Date: Friday, 19th May 2017, 10:00am – 4:00pm
Location: STTARR Innovation Centre, 101 College Street, 7th floor, MaRS Building,
Princess Margaret Cancer Research Tower – East, Toronto, ON M5G 1L7
10:00am Presentations/lectures* by Dr. Trevor McKee, Ms. Sehrish Butt, BSc Hons, and Mr. Mark Zaidi
12:30-1:30pm Lunch (provided)
1:30pm Hands-on training/demo on Definiens Tissue Studio image analysis software
Please RSVP via this Registration Form, by 5pm on Tuesday, 16th May 2017.
We have limited seats available. First-come-first-served.
A light sandwich lunch and refreshments will be provided. Please include any dietary restrictions or allergies on your registration form, and we will do our best to accommodate you.
Dr. Trevor McKee received his Ph.D. in Biological Engineering from the Massachusetts Institute of Technology in 2005, in the laboratory of Dr. Rakesh Jain. His focus was on developing imaging and analysis methods to overcome barriers to drug and gene therapeutic delivery in tumors, and pioneering the application of multiphoton imaging methods to preclinical cancer models. Dr. McKee continued his training as a postdoctoral fellow at the Ontario Cancer Institute in the laboratory of Dr. Rama Khokha, utilizing multi-modality imaging techniques to study animal models of heart and liver disease and cancer.

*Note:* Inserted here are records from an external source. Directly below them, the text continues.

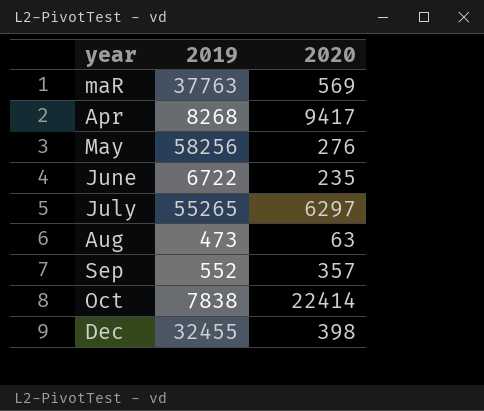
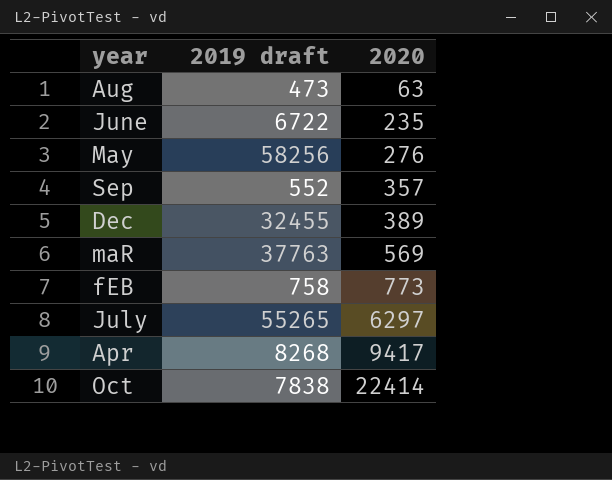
row order: year ascending -> 2020 ascending
column name: 2019 -> 2019 draft
Dec | 2020: 398 -> 389
row fEB: none -> 758 | 773

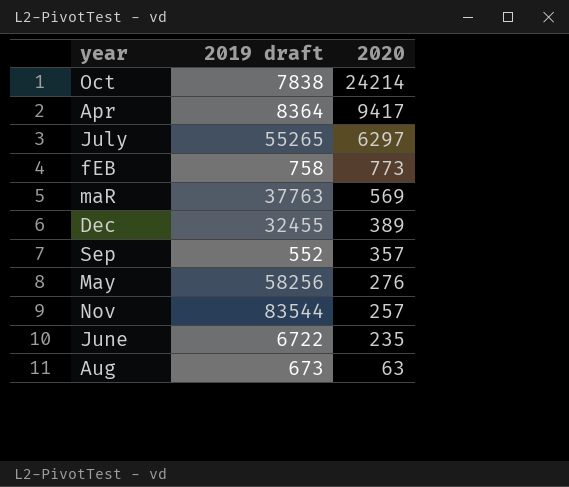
row order: 2020 ascending -> 2020 descending
Oct | 2020: 22414 -> 24214
Apr | 2019 draft: 8268 -> 8364
row Nov: none -> 83544 | 257
Aug | 2019 draft: 473 -> 673

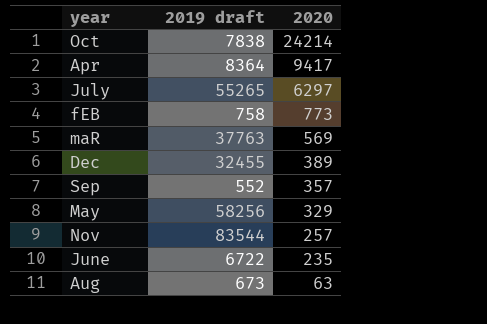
May | 2020: 276 -> 329

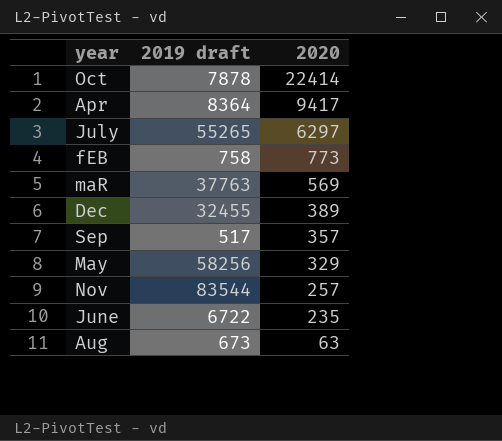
Oct | 2019 draft: 7838 -> 7878
Oct | 2020: 24214 -> 22414
Sep | 2019 draft: 552 -> 517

Joining the STTARR facility in 2010, he simultaneously managed industry partnered research collaborations with Pfizer Oncology and Molecular Insights Pharmaceuticals to develop a preclinical imaging pipeline for cancer phenotyping and drug development, and test novel drug and molecular imaging agents in that pipeline. He is the recipient of the Susan Komen Postdoctoral Fellowship, a Department of Defense Idea Award, and a Certificate of Entrepreneurship from MaRS Discovery District; and his 22 peer-reviewed publications have collectively been cited over 2300 times.

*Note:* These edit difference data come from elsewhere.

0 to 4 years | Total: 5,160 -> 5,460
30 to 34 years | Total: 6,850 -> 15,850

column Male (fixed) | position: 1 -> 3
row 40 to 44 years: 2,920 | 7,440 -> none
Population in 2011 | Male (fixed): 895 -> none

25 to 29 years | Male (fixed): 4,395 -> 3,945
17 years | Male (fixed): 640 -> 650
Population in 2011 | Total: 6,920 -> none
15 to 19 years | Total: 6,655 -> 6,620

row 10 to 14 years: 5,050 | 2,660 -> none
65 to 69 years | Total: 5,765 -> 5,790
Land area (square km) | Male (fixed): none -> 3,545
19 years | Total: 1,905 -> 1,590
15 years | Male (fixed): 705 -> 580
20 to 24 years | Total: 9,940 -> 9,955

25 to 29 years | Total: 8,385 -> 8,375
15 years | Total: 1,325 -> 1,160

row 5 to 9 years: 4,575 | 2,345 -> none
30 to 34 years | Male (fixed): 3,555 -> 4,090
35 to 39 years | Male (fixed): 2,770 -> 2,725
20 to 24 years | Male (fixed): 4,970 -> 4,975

He is currently Image Analysis Core Manager of the STTARR Innovation Centre, and manages a team of analysts to develop new algorithms for image segmentation and quantification.
Ms. Sehrish Butt received her Honors BSc in Biochemistry from the University of Toronto in 2011. She then moved to the University of Windsor, where she completed her Masters in Neuroscience working on a project to study the effects of sodium salicylate on the level of GABAB receptors in the rat’s central auditory structures, and its implications on tinnitus. Her Masters thesis involved extensive utilization of image analysis methods on pathology tissue sections, and resulted in two publications, most recently in the journal Neuroscience in 2016.

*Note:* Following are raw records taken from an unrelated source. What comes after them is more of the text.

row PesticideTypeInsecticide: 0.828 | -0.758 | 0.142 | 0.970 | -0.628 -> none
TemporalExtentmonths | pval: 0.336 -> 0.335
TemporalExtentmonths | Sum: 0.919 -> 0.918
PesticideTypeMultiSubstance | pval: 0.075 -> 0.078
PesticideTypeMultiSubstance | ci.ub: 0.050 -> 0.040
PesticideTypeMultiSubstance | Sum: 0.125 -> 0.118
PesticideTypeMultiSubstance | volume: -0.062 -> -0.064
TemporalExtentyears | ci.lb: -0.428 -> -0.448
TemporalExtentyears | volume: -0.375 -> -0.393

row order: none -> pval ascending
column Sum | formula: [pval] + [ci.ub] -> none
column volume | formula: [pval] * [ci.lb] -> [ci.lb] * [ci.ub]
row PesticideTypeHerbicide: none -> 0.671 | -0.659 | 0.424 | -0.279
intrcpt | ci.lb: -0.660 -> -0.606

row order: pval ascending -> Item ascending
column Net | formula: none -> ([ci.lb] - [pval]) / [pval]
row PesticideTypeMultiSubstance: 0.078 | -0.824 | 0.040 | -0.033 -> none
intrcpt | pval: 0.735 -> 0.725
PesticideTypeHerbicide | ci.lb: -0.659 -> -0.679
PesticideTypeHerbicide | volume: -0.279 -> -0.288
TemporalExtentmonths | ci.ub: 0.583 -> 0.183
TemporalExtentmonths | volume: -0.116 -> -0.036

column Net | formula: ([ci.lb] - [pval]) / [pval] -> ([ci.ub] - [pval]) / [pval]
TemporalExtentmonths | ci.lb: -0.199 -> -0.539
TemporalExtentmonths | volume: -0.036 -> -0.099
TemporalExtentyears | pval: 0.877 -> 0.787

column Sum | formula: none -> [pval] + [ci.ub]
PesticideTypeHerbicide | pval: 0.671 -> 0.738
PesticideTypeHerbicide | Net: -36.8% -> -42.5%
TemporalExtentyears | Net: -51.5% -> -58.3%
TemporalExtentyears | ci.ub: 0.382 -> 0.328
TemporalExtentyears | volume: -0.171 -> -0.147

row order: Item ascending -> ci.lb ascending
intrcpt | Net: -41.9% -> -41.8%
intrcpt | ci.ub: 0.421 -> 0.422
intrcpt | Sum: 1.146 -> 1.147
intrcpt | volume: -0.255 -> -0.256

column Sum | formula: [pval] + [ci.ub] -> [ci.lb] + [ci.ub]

She joined STTARR Innovation Centre in 2015 and works as a research analyst to help users of the facility acquire immunofluorescence images of their tissue sections, help them analyze their data, and help them develop and use new algorithms for image analysis on brightfield and immunofluorescence stained tissue sections.
Mr. Mark Zaidi is a Biology undergraduate student at Ryerson University. He is currently a member of the Wouters-Koritzinsky group as a student researcher since 2016, performing quantitative image analysis on tumor hypoxia at the STTARR Innovation Center.
His aim is to develop a reusable and versatile image analysis pipeline to quantify tumor hypoxia and proliferation gradients as a function of distance to the nearest perfused blood vessel, using Definiens Tissue Studio. He also has experience in MATLAB programming to develop various data visualization methods, and is currently developing an automated image registration program to align serial tumor sections.
He has received the Terry Fox Research Institute poster award, the Sheldon and Tracy Levy Aspiring Innovators Award, the Ryerson Student Union sustainability award, the G. Raymond Chang – Sheldon Levy Partnership award, the FOS Undergraduate Interdisciplinary Research Opportunities position, and is currently on the Dean’s List at Ryerson University. Some of his other research foci include investigating alternate synthesis pathways for the production of Aerogel, as well as their potential commercial applications.